Levine Cava said response efforts were paused around 7 a.m. Saturday due to lightning in the area.

During a morning news conference, which was scaled back from two updates each day to one, Levine Cava said bad weather is expected throughout the day Saturday, but that a search for victims will continue as long as it is safe for responders.

Levine Cava said work also continues on monitoring the environmental impacts of the collapse, including testing for asbestos. She said those tests began early on during the response, but no evidence of the toxic material has been found at the site.

Surfside's mayor sees "intense" progress at the collapse site

Surfside Mayor Charles Burkett called the progress at the collapse site "intense" and noted that much of the debris from the collapse is now at ground level or below. He said a "huge amount" of dust was kicked up in the area despite heavy rainfall Saturday morning.

"Given the current pace, it appears very likely that the site will be cleared a lot sooner than many expected, at least as it pertains to the area where the remaining building was demolished." he said.

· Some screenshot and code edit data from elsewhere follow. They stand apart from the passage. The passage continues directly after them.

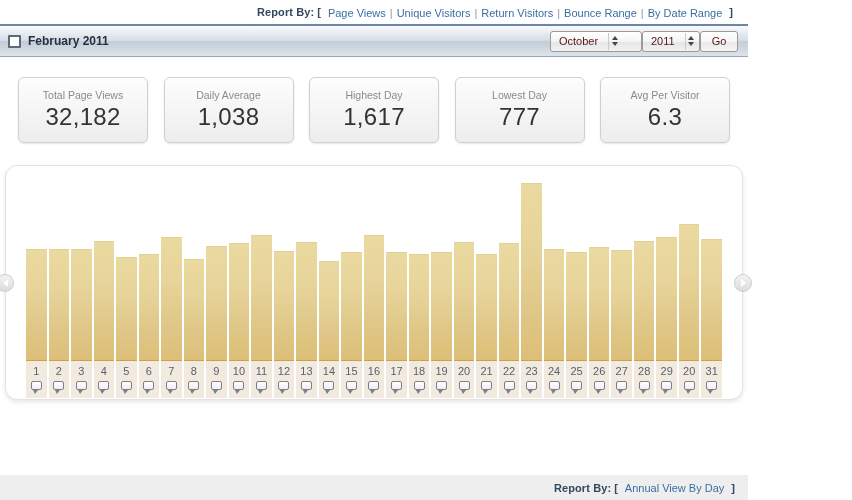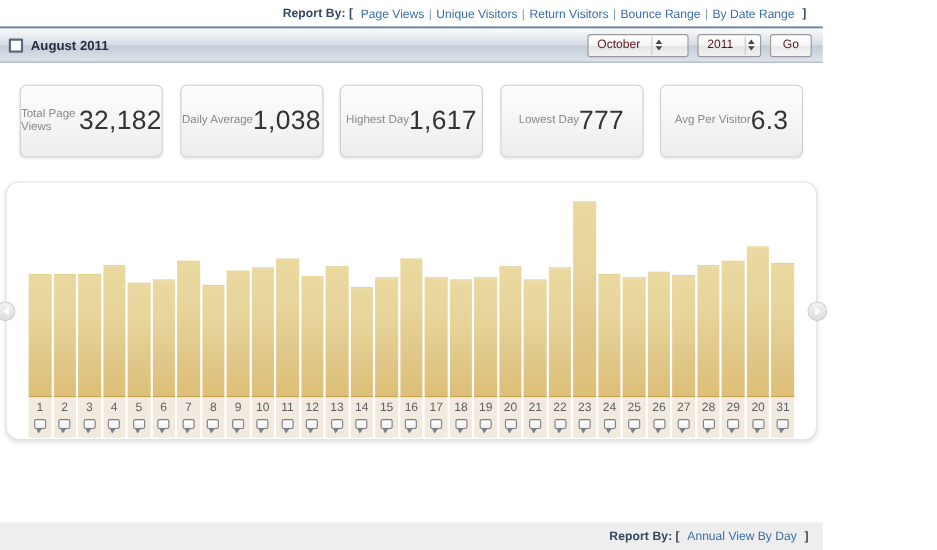--- a/index.html
+++ b/index.html
@@ -160,7 +160,7 @@
 
   <div class="monthbar">
     <div class="mb-check"></div>
-    <span class="mb-title">August 2011</span>
+    <span class="mb-title">February 2011</span>
 
     <div class="mb-controls">
       <div class="sel sel-month">

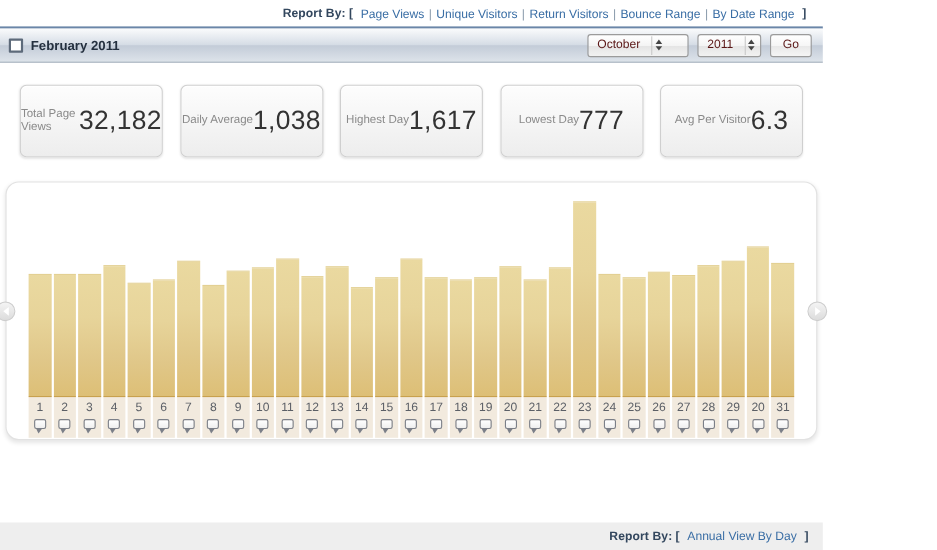--- a/index.html
+++ b/index.html
@@ -46,7 +46,7 @@
   .mb-title { font-size: 12px; font-weight: bold; color: #24303f; }
   .mb-controls {
     margin-left: auto; margin-right: 10px;
-    display: flex; align-items: center; gap: 8px;
+    display: flex; align-items: center; gap: 0;
   }
   .sel {
     display: flex; align-items: center;

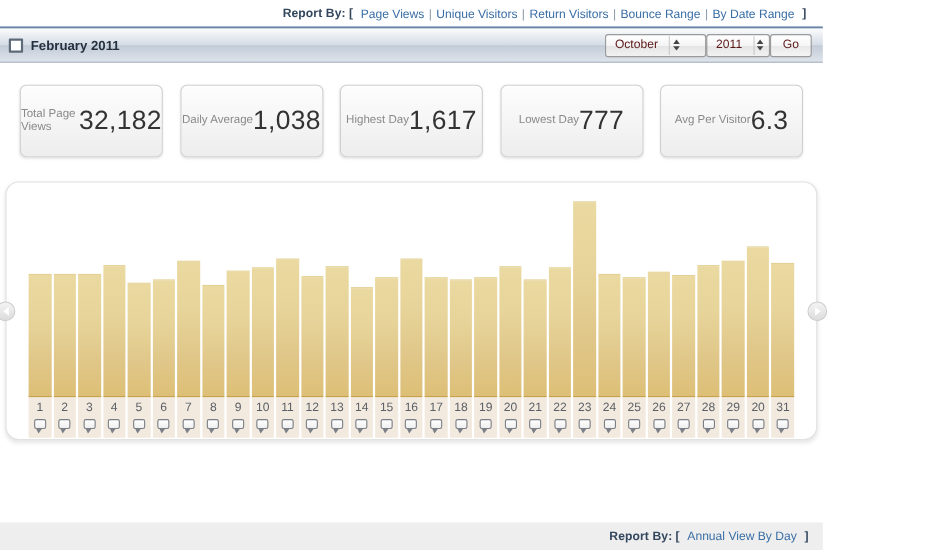--- a/index.html
+++ b/index.html
@@ -81,7 +81,7 @@
     background: linear-gradient(to bottom, #fdfdfd 0%, #f6f6f6 45%, #ededed 100%);
     border: 1px solid #cfcfcf; border-radius: 6px;
     box-shadow: 0 1px 2px rgba(0,0,0,.10), 0 1px 0 #fff inset;
-    display: flex; align-items: center; justify-content: center;
+    display: flex; flex-direction: column; align-items: center; justify-content: center;
   }
   .stat-label { font-size: 10.5px; color: #8a8a8a; margin-bottom: 2px; }
   .stat-value { font-size: 24px; color: #333333; letter-spacing: .3px; }

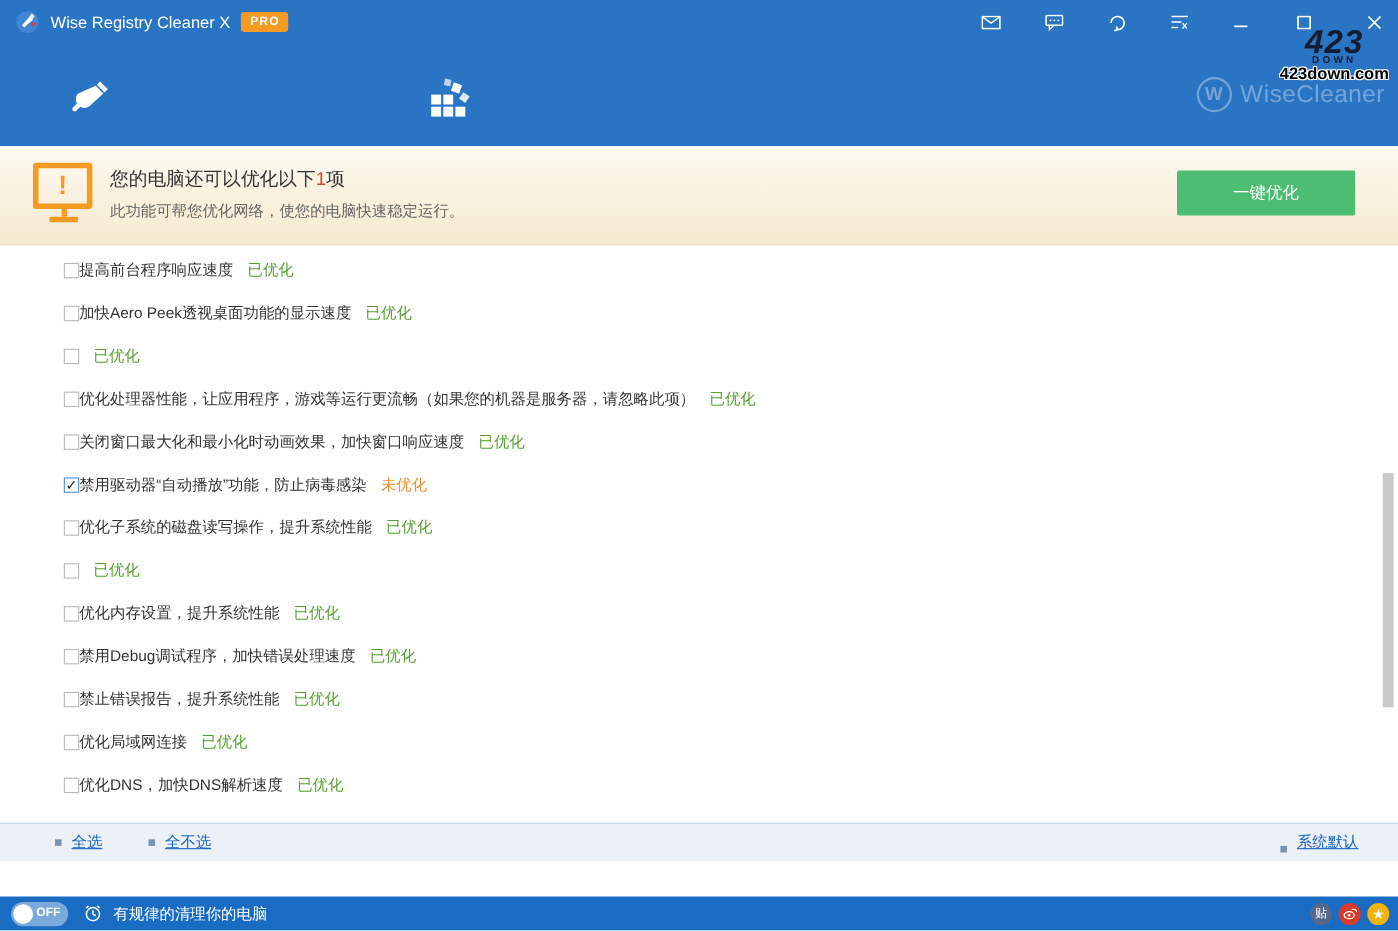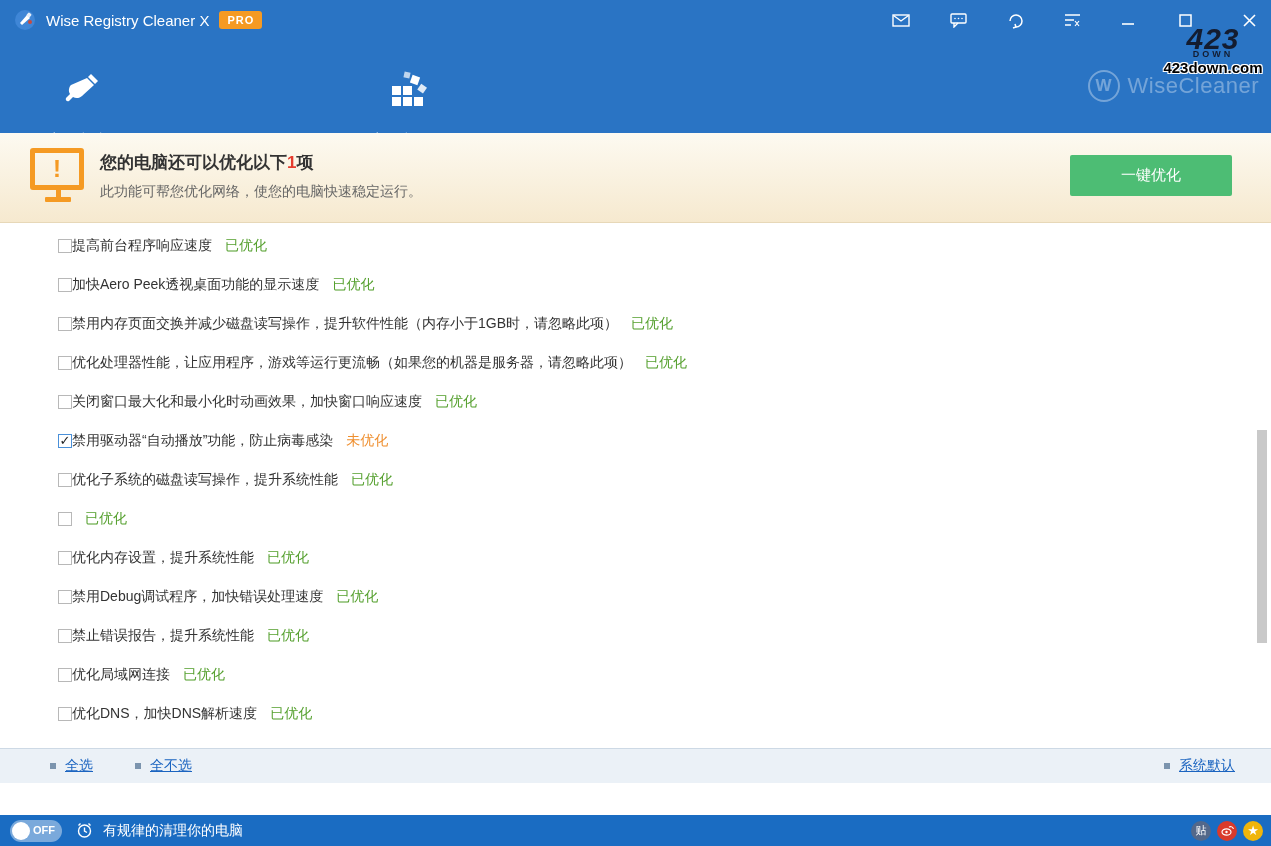--- a/index.html
+++ b/index.html
@@ -41,7 +41,7 @@
   .warn-mark { color:#f59a23; font-size:24px; font-weight:900; }
   .warn-stand { width:5px; height:7px; background:#f59a23; margin:0 auto; }
   .warn-base { width:26px; height:5px; background:#f59a23; margin:0 auto; border-radius:1px; }
-  .banner-title { position:absolute; left:100px; top:18px; font-size:17px; font-weight:bold; color:#333; }
+  .banner-title { position:absolute; left:100px; top:18px; font-size:17px; font-weight:normal; color:#333; }
   .banner-title .cnt { color:#e53c2e; }
   .banner-desc { position:absolute; left:100px; top:50px; font-size:14px; color:#666; }
   .optimize-btn { position:absolute; right:39px; top:22px; width:162px; height:41px; background:#4dbd74; color:#fff;

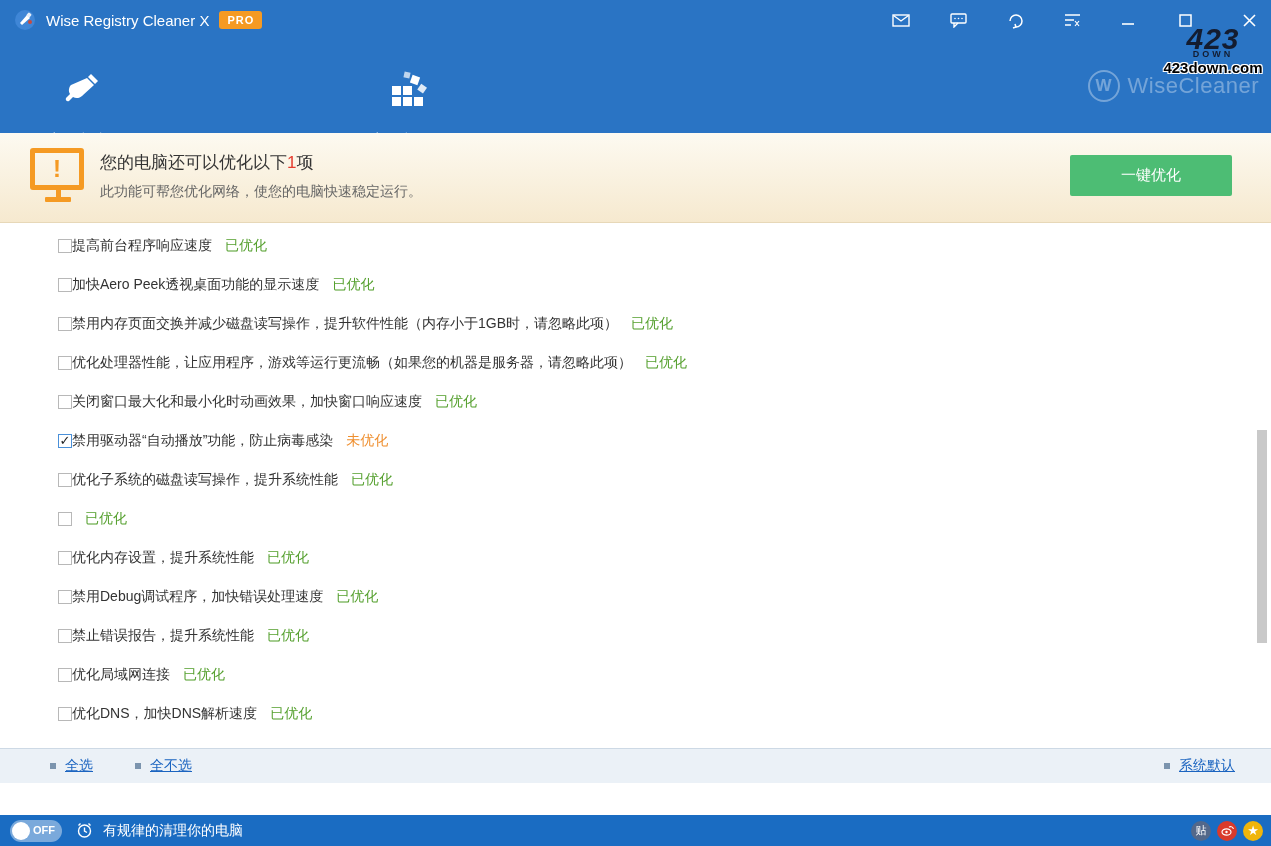--- a/index.html
+++ b/index.html
@@ -211,7 +211,6 @@
       </div>
       <div class="row">
         <span class="cb"></span>
-        <span class="lbl">禁用内存页面交换并减少磁盘读写操作，提升软件性能（内存小于1GB时，请忽略此项）</span>
         <span class="status done">已优化</span>
       </div>
       <div class="row">

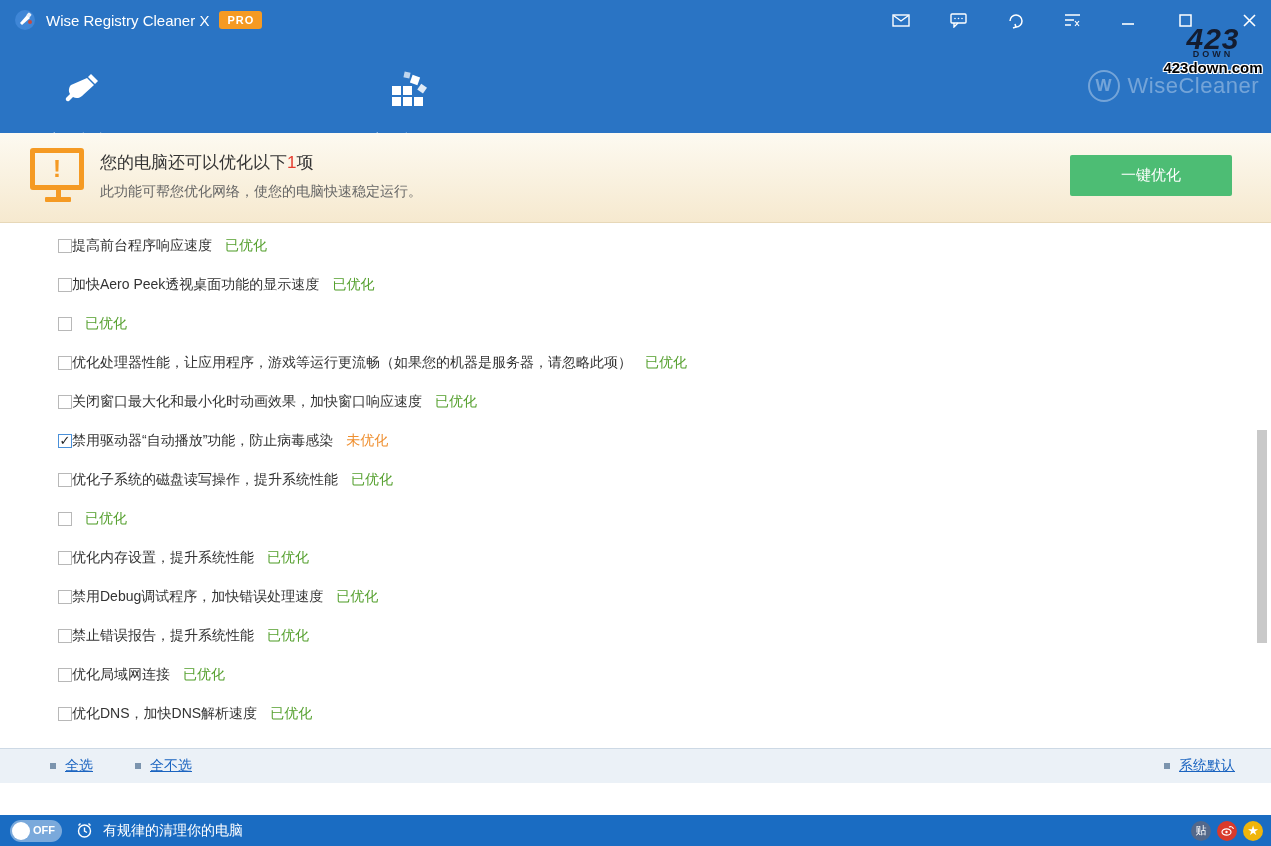--- a/index.html
+++ b/index.html
@@ -68,7 +68,7 @@
   .sel-link .bullet { width:6px; height:6px; background:#7b94ae; margin-right:9px; }
   .sel-link .txt { text-decoration:underline; }
   .sel-left { display:flex; gap:42px; margin-left:50px; }
-  .sel-right { margin-left:auto; margin-right:36px; }
+  .sel-right { margin-left:auto; margin-right:36px;align-items:flex-end; }
 
   
   .statusbar { position:absolute; top:815px; left:0; right:0; height:31px; background:#1a6cc2; display:flex; align-items:center; }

Burkett said a new fund has been established to help downtown businesses that have been shut down as a result of the tragedy. He said the hardships endured over the past few weeks have compounded the struggles they have faced during the coronavirus pandemic.

A grand jury in Miami-Dade County has agreed to investigate the broader issue of building safety after the deadly collapse, the State Attorney's Office said Wednesday.